A single tear formed. I quickly wiped it away, but as I did, a single black and brown blur came pouncing over the pile of kittens and ran right up to me. He looked up into my eyes, meowed the tiniest of meows, and started climbing up my jeans.
I looked into his striped and green-eyed face, realized it was Ernie, and I finally started sobbing. Ernie, after all, had chosen me.
I grabbed him up as quick as could be and nuzzled him into my neck and headed straight for the counter
“I want him. I want Ernie. How do I adopt him?” , I said panicky, red-faced and trembling.
The poor employee just stood and stared for a moment. I’m sure he was completely confused as to the state of my mind.
“We can set the adoption up for you now. Do you rent or own?” , he asked.
I immediately froze. I was renting and I just realized that they would need a letter from my landlord stating that pets were allowed. I wasn’t even on the lease. I was terrified.
What if I couldn’t take him home today? What if someone else gets him first? The thoughts of losing him set my emotions completely loose.
I told the now sheepish young man that I rented but didn’t have a letter. I then proceeded to hysterically start sobbing. I just couldn’t control it.
“I’m not on the lease, but I need him. You don’t understand. My mother just died. I can’t. I can’t walk away from here without him”.
I held Ernie firm and slightly rocked back and forth as if somehow comforting us both. The employee looked almost as sad as I did now.
“Well, in order to do the adoption we will need a letter from your landlord.”
Suddenly I blurted out “My mom’s! My mom’s house. Can I use her address? Please. Please, I have to have him. I’ll live there. I’ll move there if I can have him.”
God, I knew I looked and sounded completely crazy. But, I couldn’t let Ernie go. Here I thought I picked him, but he picked me. He somehow knew I was there for him. It was fate and I wasn’t going to let anyone tell me in my hysterical emotional state that he was not mine.
Suddenly the employee’s eyes started to welt as he watched me hyperventilating and holding on to that kitten for dear life. When I met his eyes, he said “Okay, we aren’t really allowed to do this. But I’ll use your mom’s address. I’m so sorry. I’ll make sure you can take him home today.”
I closed my eyes and exhaled what felt like a breath that I’d been holding in for a week straight.
Around ten minutes later, I had my cardboard carrier in my hand and was walking out the door. I opened up the box in my car and he looked up and over at me and chirped. The rest of the way home he slept in my lap.
I felt immediate peace. I stroked his little tuffs and his striped soft fur. I told him his name was “Felix” now and that I’d never ever let him go.

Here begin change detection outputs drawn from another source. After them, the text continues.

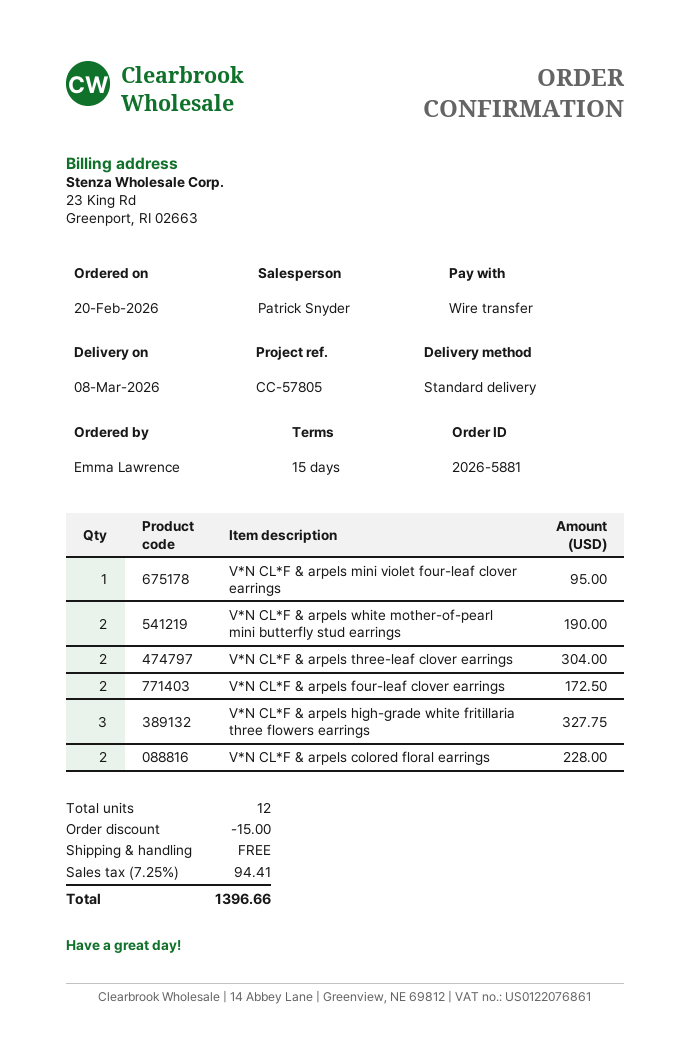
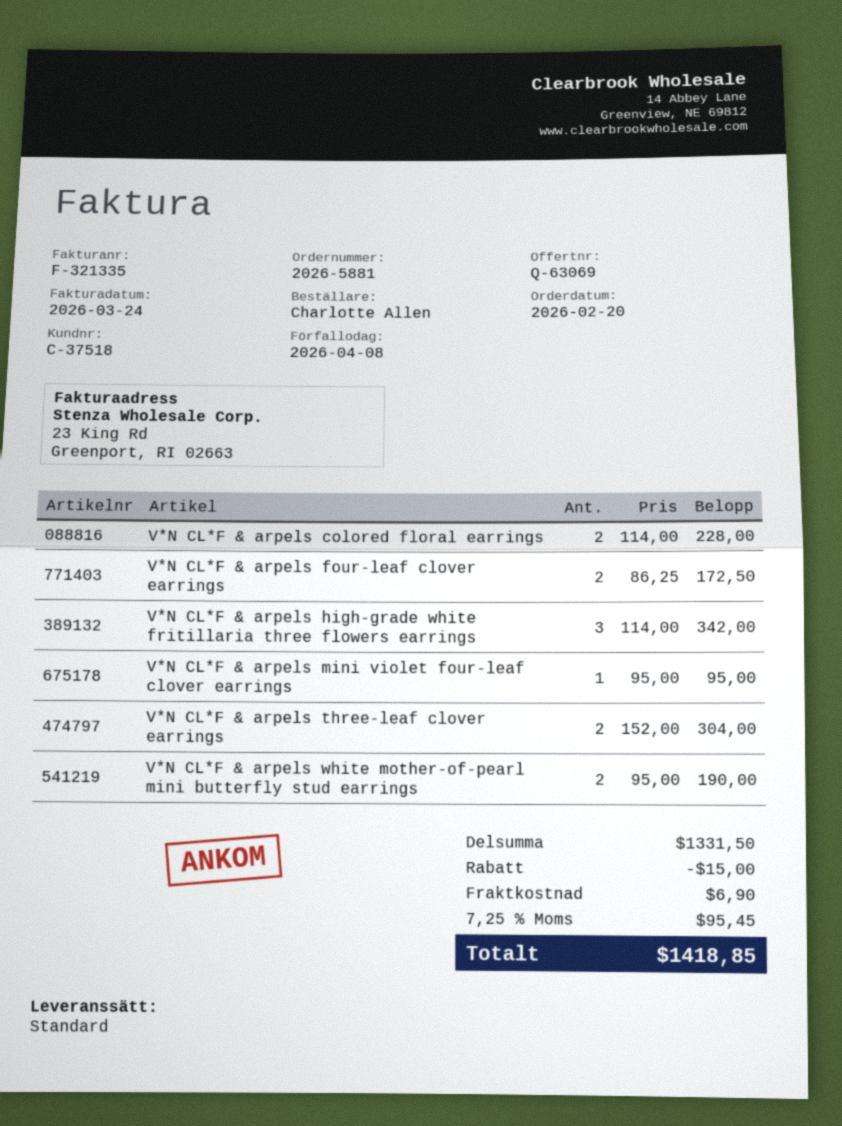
ordered by: Emma Lawrence -> Charlotte Allen
V*N CL*F & arpels high-grade white fritillaria three flowers earrings: 3 for 327.75 -> 3 for 342.00
shipping: 0.00 -> 6.90
tax: 7.25% = 94.41 -> 7.25% = 95.45
total: 1396.66 -> 1418.85

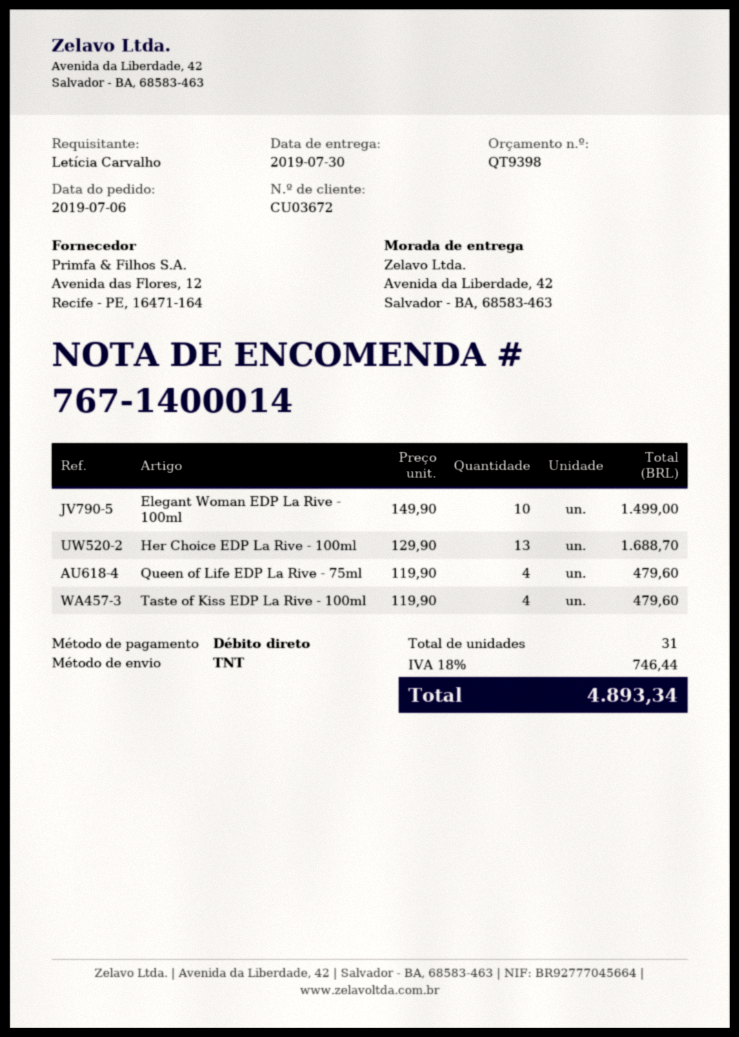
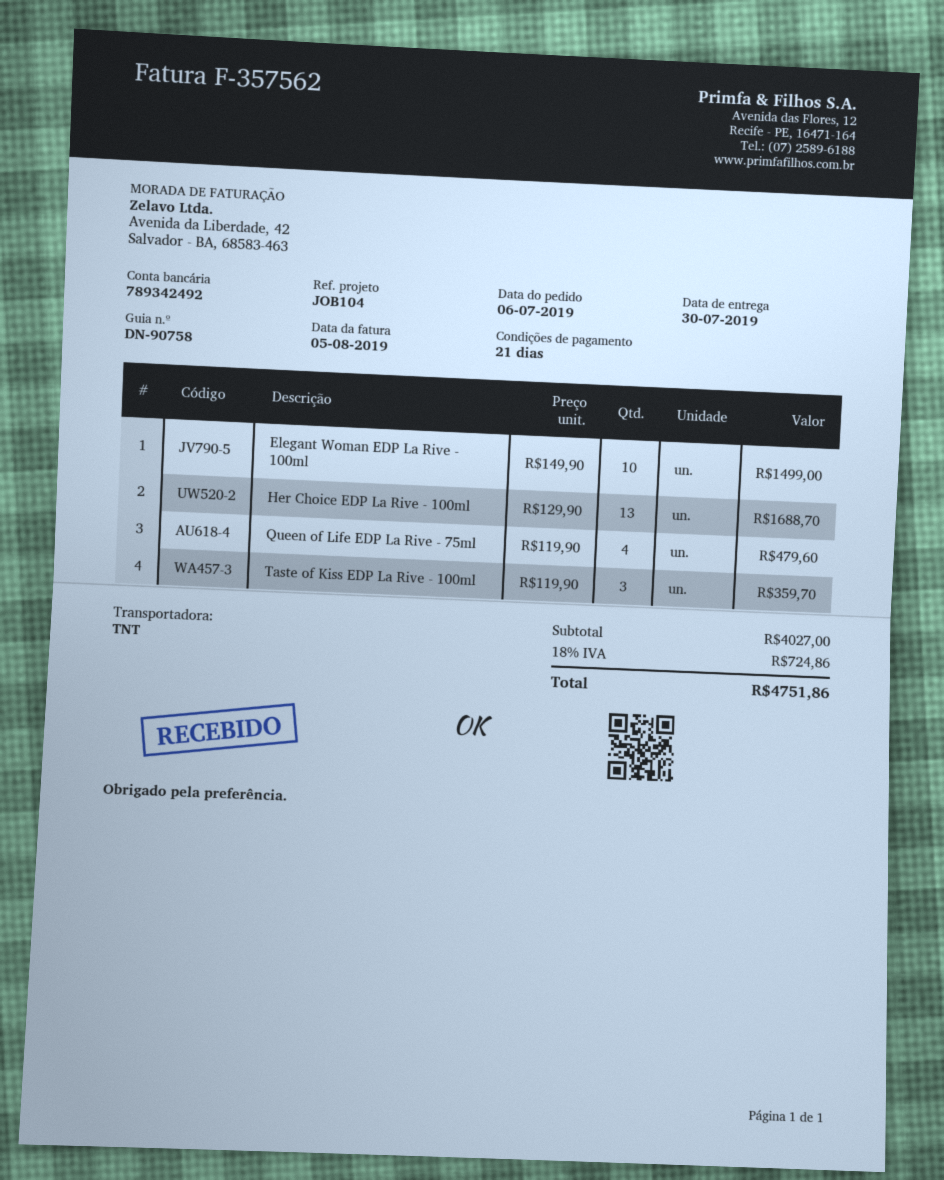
Taste of Kiss EDP La Rive - 100ml: 4 x 119.90 = 479.60 -> 3 x 119.90 = 359.70
tax: 18% = 746.44 -> 18% = 724.86
total: 4893.34 -> 4751.86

It’s now been six years. He’s been my soul friend along my journey of healing. In those six years- I got married, lost my uncle and spiritual mentor suddenly to throat cancer and my father’s best friends who were also like uncles to me. I lost friends and my grandmother. I’ve learned a lot about grief since 2015, but still have yet to be able to verbally define it.
Felix is a big boy now. He’s huge. Not in a fat way, he’s just bigger than most cats. He talks too much and has a wild streak in him. He’s too smart for his own good. He loves to ride on my stepchildren’s shoulders and drags stuffed animals twice his size around the house. We tease and say that his “meower” is broken because even though he’s a big guy, he still meows like he’s a kitten.
Every time I cry now…..no matter how quietly or softly, he somehow always instinctively knows and finds his way to me and lays down by my side to make sure he’s there when I need him most.
Felix and I will never have the words to tell one another exactly how much we love each other…….and we will never need to.